Война научила Климова лишних расспросов не задавать и в местах, где ты новичок, полностью и немедленно повторять действия более искушенных и опытных товарищей. Так они и мчались под уклон, время от времени, сбиваясь на бег. От былого Ленькиного блеска не осталось и следа.
Война приучила Климова к тактичности. Поэтому недоумевающий и обескураженный лейтенант так и не спросил у Матросова, что же его - боевого офицера, только за первый год в Афгане заработавшего своими горбом и кровью два ордена - Красной Звезды и Боевого Красного Знамени - заставило ползать по кустам, как молодого причмоневшего бойчишку, службой, чужим климатом и 'дедушками Советской Армии' задрюченного.
Только вечером, после хорошего пара под эвкалиптовые веники, привезенные Климовым в подарок товарищу, а также холодной водки, Леньку разобрало, и он почти запричитал:
- К хренам собачьим эту службу здесь!! Как я тебе, брат, завидую. Если бы не мое последнее ранение - обратно в бригаду сбежал. Никакие бы врачи не остановили. Знаешь, от кого прятались? От полковника Бундина из группы Пельменникова. Эта группа самому Генеральному штабу подчиняется. 'Пельмень' только генералов и полковников дрючит, а его шестерки - всех остальных. Бундин среди них - даже не по пояс деревянный. Дурак дураком. Попался ему на глаза - считай, или строевой подготовкой будешь заниматься, раз сто мимо него пройдешь, или - сразу на губу. Он меня посадить давно грозится. А что? Подчиненных у них нет, дел - тоже никаких. Вот они, как ищейки, и бегают. Да и без этого все эти прикомандированные мне - поперек глотки. То мои бойцы им бассейн неправильно вычистили, то комнаты не так убрали, то дорожки возле их модуля плохо подмели. За-дол-ба-ли! Знаешь, что 'Пельмень' придумал? Коров приказал привезти. Так их самолетом из Союза прямо сюда. Оказывается, он молочко парное любит, барин хренов. Но афганские коровы его не устраивают.

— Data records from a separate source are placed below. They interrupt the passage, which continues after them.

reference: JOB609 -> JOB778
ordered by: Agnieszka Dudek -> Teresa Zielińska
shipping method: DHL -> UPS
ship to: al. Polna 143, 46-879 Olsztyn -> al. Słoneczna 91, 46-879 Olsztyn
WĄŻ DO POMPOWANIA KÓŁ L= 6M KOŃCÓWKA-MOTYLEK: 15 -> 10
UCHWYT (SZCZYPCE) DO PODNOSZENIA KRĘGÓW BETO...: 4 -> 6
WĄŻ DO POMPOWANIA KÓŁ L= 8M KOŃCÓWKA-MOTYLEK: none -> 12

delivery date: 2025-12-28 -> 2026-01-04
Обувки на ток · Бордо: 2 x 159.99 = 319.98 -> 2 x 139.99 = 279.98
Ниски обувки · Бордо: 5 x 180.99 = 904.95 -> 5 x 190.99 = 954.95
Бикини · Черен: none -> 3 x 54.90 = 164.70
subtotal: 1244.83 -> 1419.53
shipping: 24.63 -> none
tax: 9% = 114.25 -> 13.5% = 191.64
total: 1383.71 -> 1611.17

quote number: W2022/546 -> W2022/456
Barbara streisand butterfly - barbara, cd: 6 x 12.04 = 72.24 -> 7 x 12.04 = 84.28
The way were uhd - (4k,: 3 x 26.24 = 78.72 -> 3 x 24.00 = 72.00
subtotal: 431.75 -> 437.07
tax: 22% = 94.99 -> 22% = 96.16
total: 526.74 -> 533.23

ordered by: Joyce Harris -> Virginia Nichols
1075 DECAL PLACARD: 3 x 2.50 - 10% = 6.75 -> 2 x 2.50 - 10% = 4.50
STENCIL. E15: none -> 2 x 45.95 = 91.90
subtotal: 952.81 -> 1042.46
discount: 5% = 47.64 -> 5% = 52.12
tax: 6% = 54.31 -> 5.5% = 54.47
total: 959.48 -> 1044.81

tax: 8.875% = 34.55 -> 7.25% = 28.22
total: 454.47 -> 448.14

А моим бойцам вместо службы - сено на зиму готовить! А!? Как тебе?
- Не может быть! - только и сказал обалдевший Климов, уже и забывший, как выглядит магазинное, даже не парное, молоко.
- Может, - ответил расстроенный Ленька, которого комбриг представлял на Героя Союза, но тот, в итоге, получил только 'Знамя'. Московские штабные стратеги сочли, что второго героя по фамилии Матросов в истории советских Вооруженных Сил быть не должно. - Еще как может! Посмотри с тыльной стороны штаба - там коровки на пригорке пасутся. Кому война, а кому - мать родна. Пельмень со своими козлами уже всех достал. А что сделаешь? Чуть что - сразу стучат в Москву. Тут такие мужики с должностей слетали - не чета мне. В две секунды. Да кроме этих уродов у нас и своих 'боевиков' хватает. Бляха-муха, мне бы только до замены досидеть. Не спалиться бы на какой-нибудь хрени. Чем выше управление - тем больше идиотов на квадратный метр. Короче, лежит на пригорке лейтенант из ТуркВО: не спит, не убит - задолбали его...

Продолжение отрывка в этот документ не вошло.